Re: [PATCH 2/2] perf/x86/amd: Add support for Large Increment per Cycle Events

From: Peter Zijlstra
Date: Fri Dec 20 2019 - 07:10:02 EST


On Thu, Nov 14, 2019 at 12:37:20PM -0600, Kim Phillips wrote:

I still hate the naming on this, "large increment per cycle" is just a
random bunch of words collected by AMD marketing or somesuch. It doesn't
convey the fundamental point that counters get paired.
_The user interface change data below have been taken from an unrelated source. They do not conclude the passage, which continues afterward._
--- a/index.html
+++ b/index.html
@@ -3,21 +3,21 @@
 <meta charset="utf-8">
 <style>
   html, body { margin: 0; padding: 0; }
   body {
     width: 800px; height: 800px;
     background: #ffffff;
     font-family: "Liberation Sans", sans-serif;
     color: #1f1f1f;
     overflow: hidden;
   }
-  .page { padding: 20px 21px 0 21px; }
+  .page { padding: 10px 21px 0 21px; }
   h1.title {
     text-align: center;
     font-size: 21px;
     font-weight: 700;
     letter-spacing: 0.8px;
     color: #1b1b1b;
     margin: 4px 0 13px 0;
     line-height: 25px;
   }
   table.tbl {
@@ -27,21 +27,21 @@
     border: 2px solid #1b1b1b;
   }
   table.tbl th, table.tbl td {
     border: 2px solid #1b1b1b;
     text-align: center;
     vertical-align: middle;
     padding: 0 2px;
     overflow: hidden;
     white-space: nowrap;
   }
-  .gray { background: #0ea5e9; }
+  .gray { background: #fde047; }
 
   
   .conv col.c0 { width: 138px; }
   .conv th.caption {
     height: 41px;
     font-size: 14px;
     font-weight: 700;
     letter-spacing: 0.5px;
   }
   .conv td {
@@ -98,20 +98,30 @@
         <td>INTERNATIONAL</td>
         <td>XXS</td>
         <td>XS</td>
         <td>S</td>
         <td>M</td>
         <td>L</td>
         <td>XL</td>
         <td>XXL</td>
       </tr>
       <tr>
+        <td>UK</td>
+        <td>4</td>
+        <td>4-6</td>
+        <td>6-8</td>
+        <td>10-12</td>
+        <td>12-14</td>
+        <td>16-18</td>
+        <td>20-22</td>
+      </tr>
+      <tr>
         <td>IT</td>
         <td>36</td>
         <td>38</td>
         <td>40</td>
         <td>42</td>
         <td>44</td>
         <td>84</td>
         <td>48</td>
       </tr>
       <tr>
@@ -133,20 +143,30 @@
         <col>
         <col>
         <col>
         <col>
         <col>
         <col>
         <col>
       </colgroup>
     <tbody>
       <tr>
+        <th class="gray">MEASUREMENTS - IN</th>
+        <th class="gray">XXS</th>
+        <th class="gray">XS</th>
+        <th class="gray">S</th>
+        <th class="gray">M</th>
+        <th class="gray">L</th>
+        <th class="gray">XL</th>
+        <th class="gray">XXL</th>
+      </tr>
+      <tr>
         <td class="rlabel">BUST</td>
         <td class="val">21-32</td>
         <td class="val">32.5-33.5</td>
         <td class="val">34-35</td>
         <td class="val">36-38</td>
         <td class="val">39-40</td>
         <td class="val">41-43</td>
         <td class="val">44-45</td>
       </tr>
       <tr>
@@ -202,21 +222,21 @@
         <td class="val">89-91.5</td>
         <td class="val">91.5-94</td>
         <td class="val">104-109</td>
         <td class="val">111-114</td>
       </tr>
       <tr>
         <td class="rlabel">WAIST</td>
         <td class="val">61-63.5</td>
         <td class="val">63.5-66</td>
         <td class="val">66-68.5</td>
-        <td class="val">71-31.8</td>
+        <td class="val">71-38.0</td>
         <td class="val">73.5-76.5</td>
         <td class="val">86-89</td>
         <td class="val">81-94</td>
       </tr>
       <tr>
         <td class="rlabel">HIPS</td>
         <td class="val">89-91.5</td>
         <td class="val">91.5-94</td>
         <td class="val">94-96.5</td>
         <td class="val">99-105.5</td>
So I've done a
giant bunch of search and replace on it for you.

> @@ -621,6 +622,8 @@ void x86_pmu_disable_all(void)
> continue;
> val &= ~ARCH_PERFMON_EVENTSEL_ENABLE;
> wrmsrl(x86_pmu_config_addr(idx), val);
> + if (is_large_inc(hwc))
> + wrmsrl(x86_pmu_config_addr(idx + 1), 0);
> }
> }
>

See, the above makes sense, it doesn't assume anything about where
config for idx and config for idx+1 are, and then here:

> @@ -855,6 +871,9 @@ static inline void x86_pmu_disable_event(struct perf_event *event)
> struct hw_perf_event *hwc = &event->hw;
>
> wrmsrl(hwc->config_base, hwc->config);
> +
> + if (is_large_inc(hwc))
> + wrmsrl(hwc->config_base + 2, 0);
> }

You hard-code the offset as being 2. I fixed that for you.
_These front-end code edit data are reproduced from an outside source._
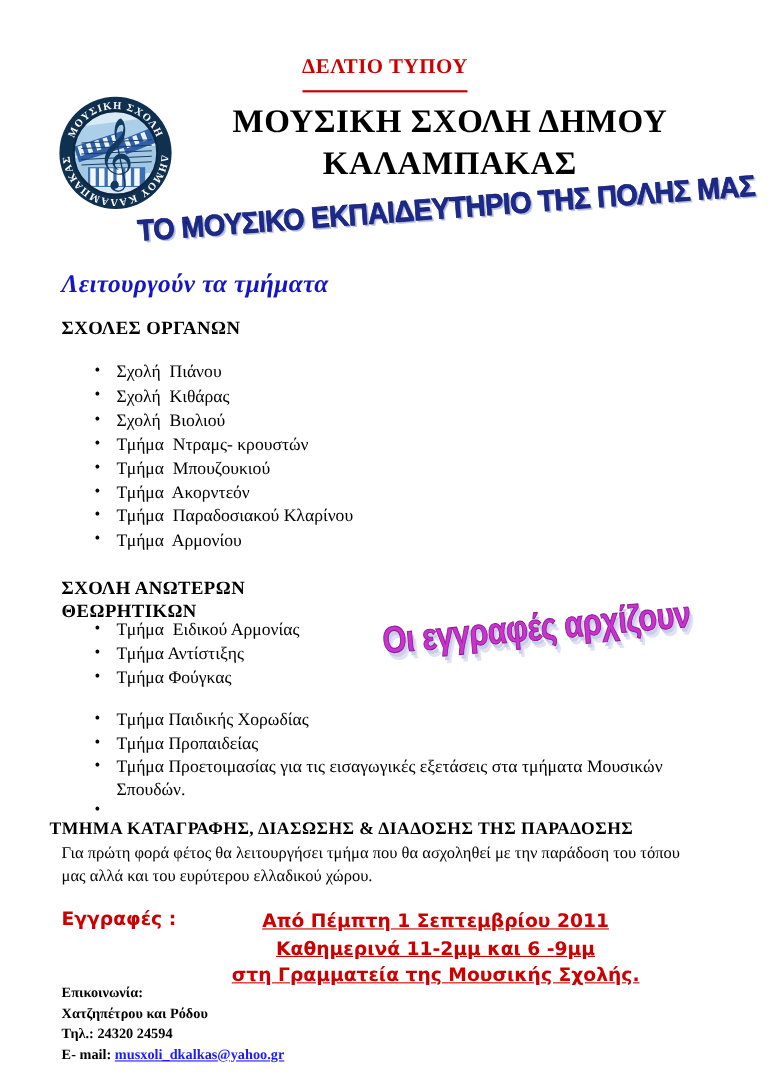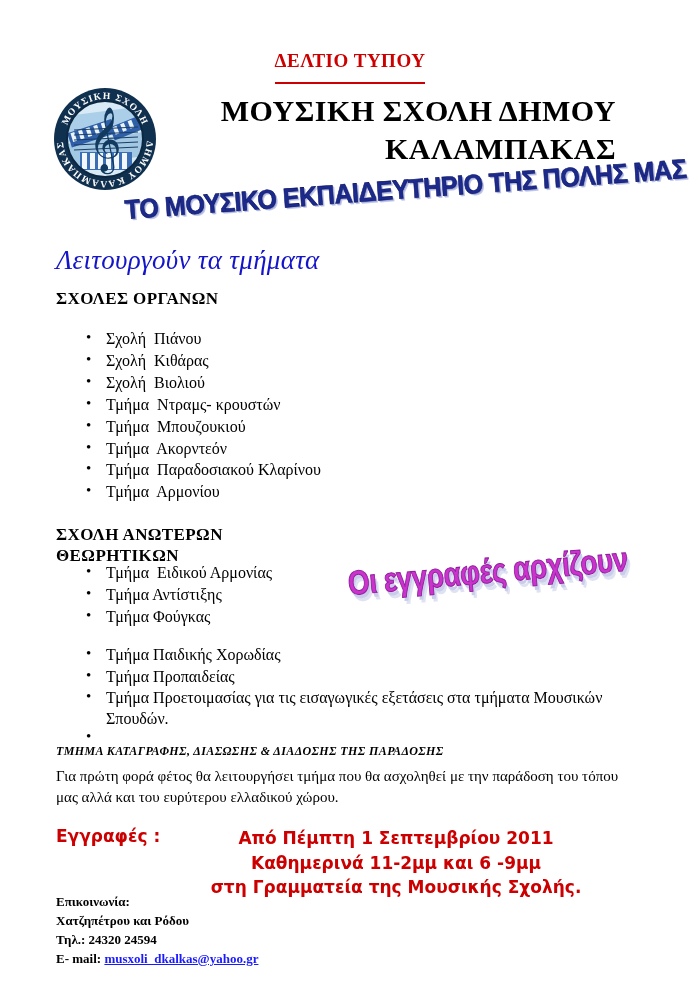--- a/index.html
+++ b/index.html
@@ -47,23 +47,23 @@
     top: 86px;
     width: 106px;
     height: 106px;
   }
   .logo svg { display: block; }
 
   
   .main-title {
     position: absolute;
     top: 92px;
-    left: 146px;
+    left: 174px;
     width: 470px;
-    text-align: right;
+    text-align: center;
     font-size: 30px;
     font-weight: bold;
     line-height: 1.28;
     color: #000000;
     letter-spacing: 0.5px;
   }
 
   
   .wordart-banner {
     position: absolute;
@@ -88,39 +88,39 @@
     -webkit-text-stroke: 0.6px #0d1560;
     text-shadow: 1px 1px 0 #9aa3d8, 2px 2px 0 #c3c9e8;
     transform: rotate(-4.2deg) scaleX(0.93);
   }
 
   
   .sub-heading {
     position: absolute;
     top: 245px;
     left: 56px;
-    font-size: 27px;
-    font-weight: normal;
+    font-size: 23px;
+    font-weight: bold;
     font-style: italic;
     color: #1414c8;
     letter-spacing: 0.3px;
   }
 
   
   .sec-heading {
     position: absolute;
     font-size: 17px;
     font-weight: bold;
     color: #000000;
     letter-spacing: 0.4px;
     line-height: 1.25;
   }
   #heading-instruments { top: 288px; left: 56px; }
   #heading-theory { top: 524px; left: 56px; }
-  #heading-tradition { top: 744px; left: 56px; font-size: 12px; font-style: italic; }
+  #heading-tradition { top: 744px; left: 45px; font-size: 16px; }
 
   
   ul.blist {
     position: absolute;
     margin: 0;
     padding: 0;
     list-style: none;
     font-size: 16px;
     line-height: 1.37;
   }
@@ -198,21 +198,21 @@
     white-space: nowrap;
   }
   .reg-lines {
     position: absolute;
     left: 140px;
     top: 0;
     width: 400px;
     text-align: center;
     line-height: 1.45;
   }
-  .reg-lines div { white-space: nowrap; }
+  .reg-lines div { white-space: nowrap; text-decoration: underline; }
 
   
   .contact {
     position: absolute;
     top: 893px;
     left: 56px;
     font-size: 13px;
     font-weight: bold;
     line-height: 1.45;
     color: #000000;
> @@ -849,14 +862,19 @@ int perf_assign_events(struct event_constraint **constraints, int n,
> int wmin, int wmax, int gpmax, int *assign)
> {
> struct perf_sched sched;
> + struct event_constraint *c;
>
> perf_sched_init(&sched, constraints, n, wmin, wmax, gpmax);
>
> do {
> if (!perf_sched_find_counter(&sched))
> break; /* failed */
> - if (assign)
> + if (assign) {
> assign[sched.state.event] = sched.state.counter;
> + c = constraints[sched.state.event];
> + if (c->flags & PERF_X86_EVENT_LARGE_INC)
> + sched.state.counter++;
> + }
> } while (perf_sched_next_event(&sched));
>
> return sched.state.unassigned;

I'm still confused by this bit. AFAICT it serves no purpose.
perf_sched_next_event() will reset sched->state.counter to 0 on every
pass anyway.

I've deleted it for you.

> @@ -926,10 +944,14 @@ int x86_schedule_events(struct cpu_hw_events *cpuc, int n, int *assign)
> break;
>
> /* not already used */
> - if (test_bit(hwc->idx, used_mask))
> + if (test_bit(hwc->idx, used_mask) || (is_large_inc(hwc) &&
> + test_bit(hwc->idx + 1, used_mask)))
> break;
>
> __set_bit(hwc->idx, used_mask);
> + if (is_large_inc(hwc))
> + __set_bit(hwc->idx + 1, used_mask);
> +
> if (assign)
> assign[i] = hwc->idx;
> }

This is just really sad.. fixed that too.

Can you verify the patches in:

git://git.kernel.org/pub/scm/linux/kernel/git/peterz/queue.git perf/amd

work?